Marketing

How to Pull up a Terrific Publicity Stunt

In marketing, the only thing more compelling than stories is watching them in action. Here is how to create the magic.

Photo by Jam Agency

In 2008 and around this time of the year, the Australian daredevil Robbie Maddison, in a publicity feat for Red Bull, dropped the ball to 2009 by flying his bike 120 feet through the air and landing on a hotel’s arch of 96-foot-high. It was spectacular!

More than a decade later today, and this outrageous performance still lived on as one of the greatest publicity stunts the world has ever seen — reaching far and wide in a way no local or digital advertisement ever could. Talk about new year’s good luck for Red Bull, huh?

In the following years, as YouTube and viral video grew in popularity and influence, so too did the number of these stunts. In fact, in the last few years alone, we’ve seen related performances of famous movie scenes, songs, plays, and dozens of others, both by known and unknown artists all around the world, in efforts to (mostly) elevate a product or strengthen a brand’s identity.

This is evident as to how powerful publicity stunts can be. And when done right, even the weakest brand, with little or close to no resources, can leverage them to reach unexpected heights. With our usage of social media soaring up every day, it’s never too late to create a memorable media stunt. One could even argue that there has never been a better time — with, I don’t know, the constant change in global trends and all.

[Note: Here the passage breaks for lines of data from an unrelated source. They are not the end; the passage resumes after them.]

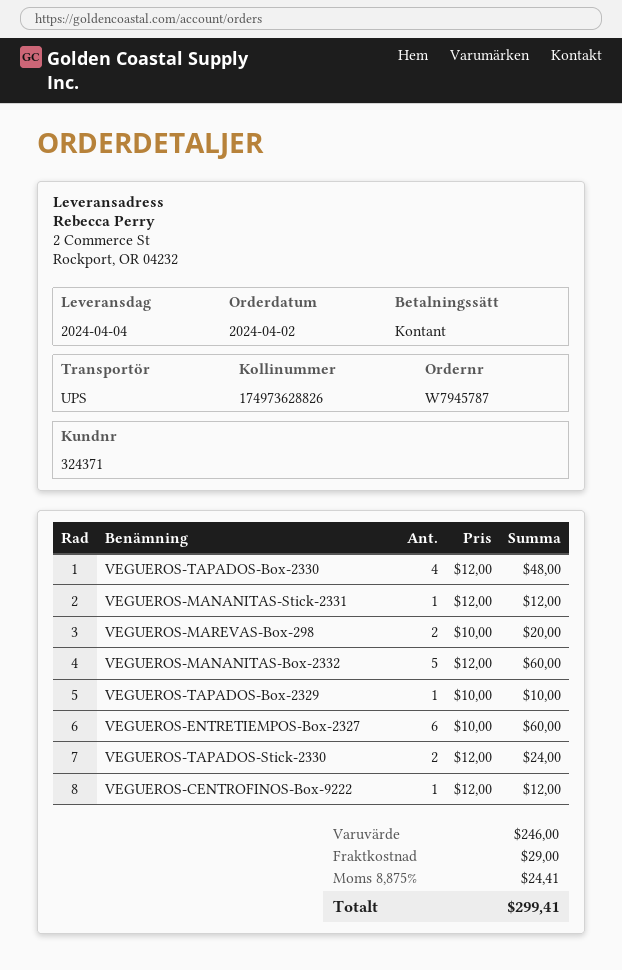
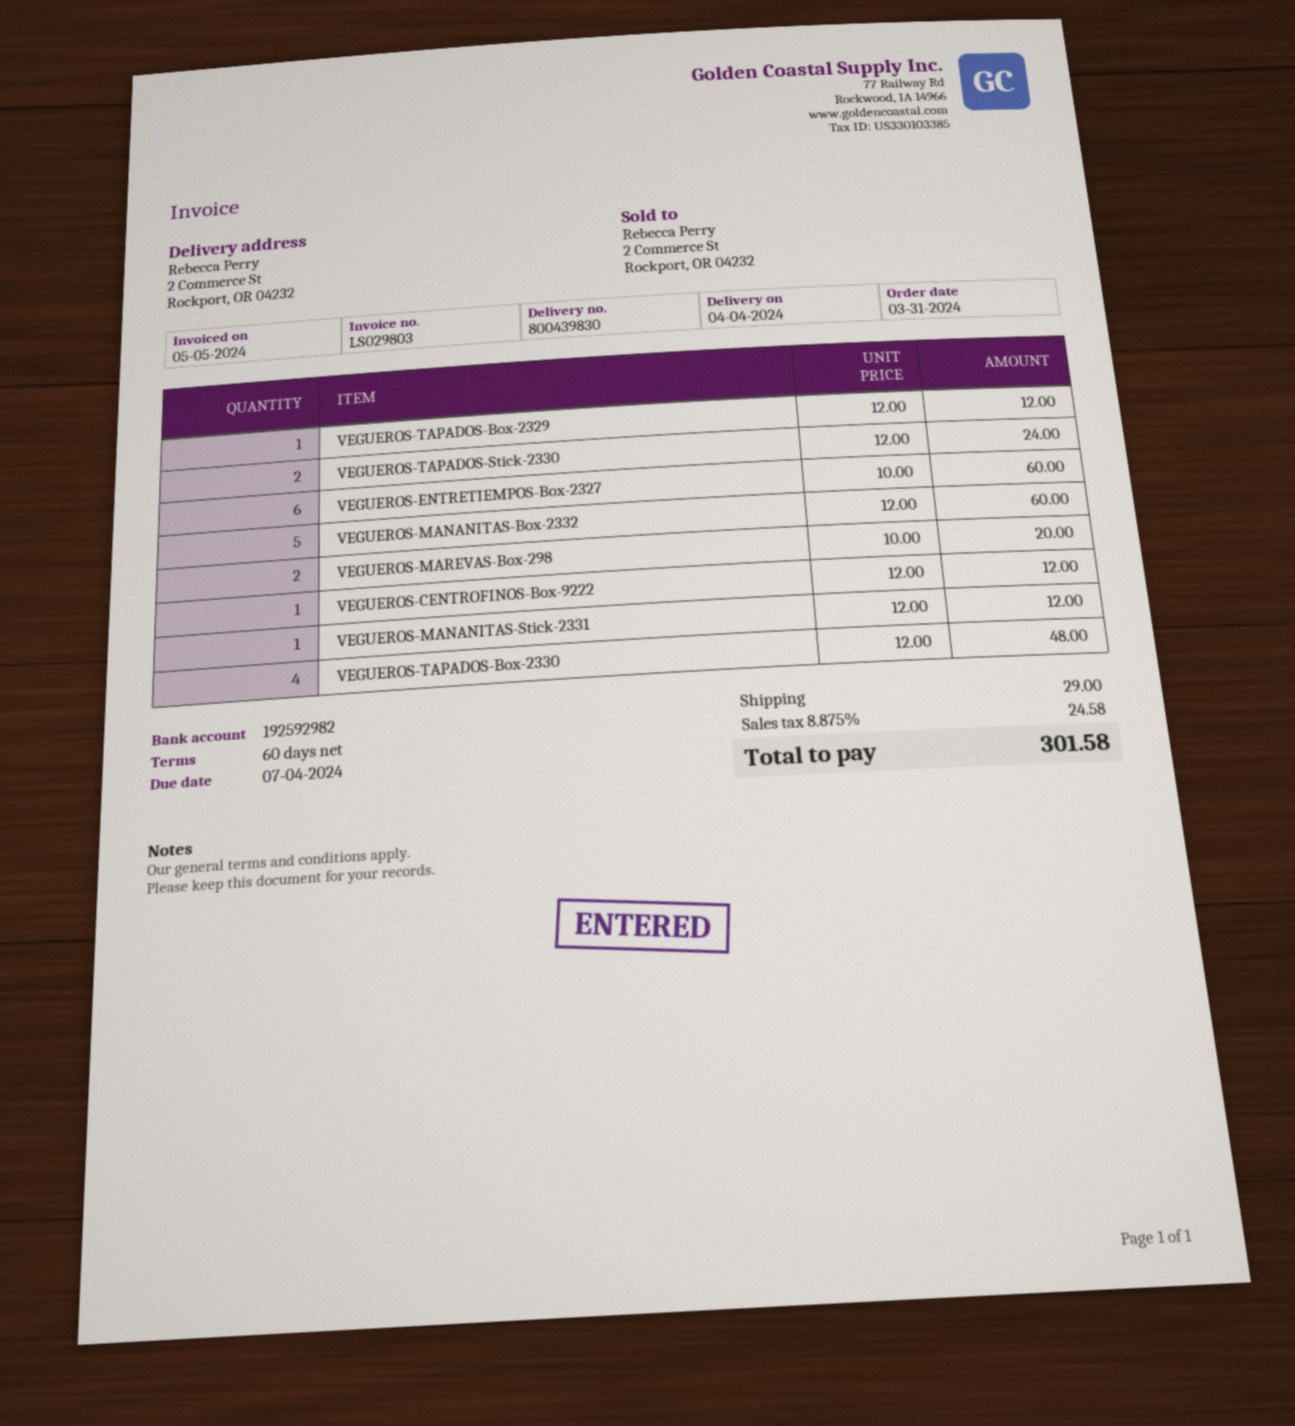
order date: 2024-04-02 -> 2024-03-31
VEGUEROS-TAPADOS-Box-2329: 1 x 10.00 = 10.00 -> 1 x 12.00 = 12.00
tax: 8.875% = 24.41 -> 8.875% = 24.58
total: 299.41 -> 301.58

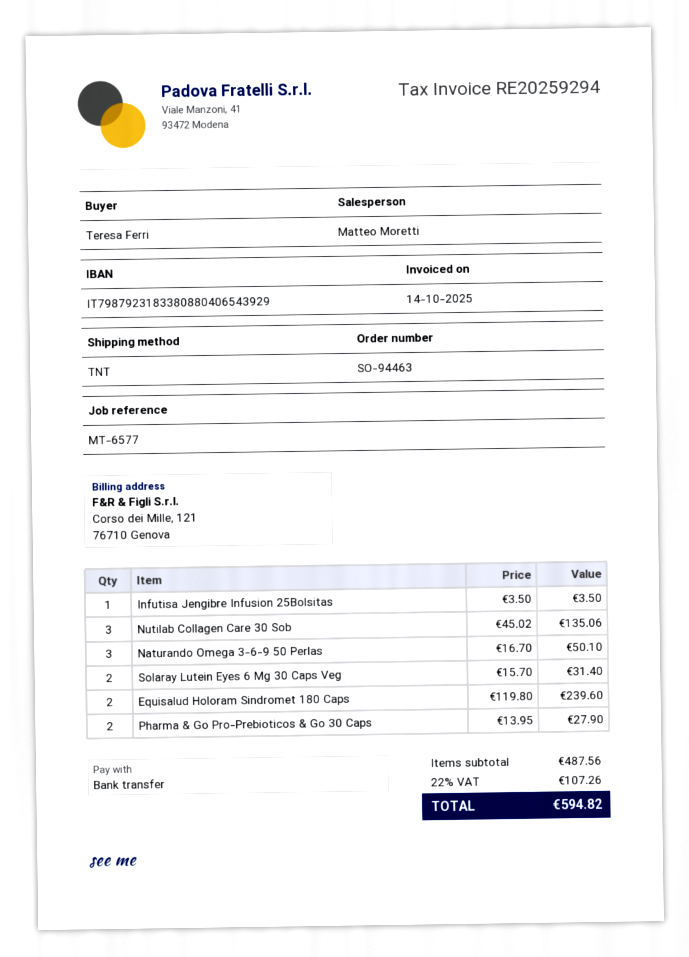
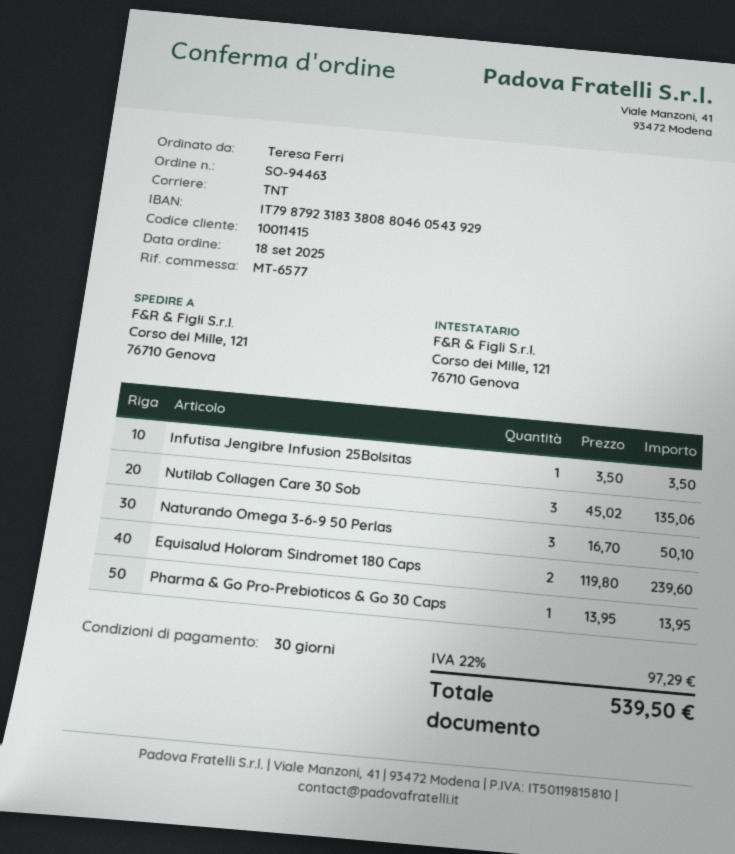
bank account: IT7987923183380880406543929 -> IT7987923183380880460543929
Solaray Lutein Eyes 6 Mg 30 Caps Veg: 2 x 15.70 = 31.40 -> none
Pharma & Go Pro-Prebioticos & Go 30 Caps: 2 x 13.95 = 27.90 -> 1 x 13.95 = 13.95
tax: 22% = 107.26 -> 22% = 97.29
total: 594.82 -> 539.50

Pulling up a publicity stunt, nonetheless, is perhaps the only creative exploit you shouldn’t consider pursuing unless you’re thoroughly willing to do it right. Now more than ever, deciding to go with Nike’s Just Do It, might easily cost you a huge fine by relevant authorities or, even worse, land you in jail.

The highest price to pay in a stunt backfiring isn’t the money you’ll be losing, or the little dementors you’ll be facing in jail (trust me, you do not want to find out whether or not they are real), but your brand’s reputation that you’ll be throwing out the window. It is the exasperation that comes with being at the forefront of your audience’s mind, as it is what you initially craved, only that it is for all the wrong reasons.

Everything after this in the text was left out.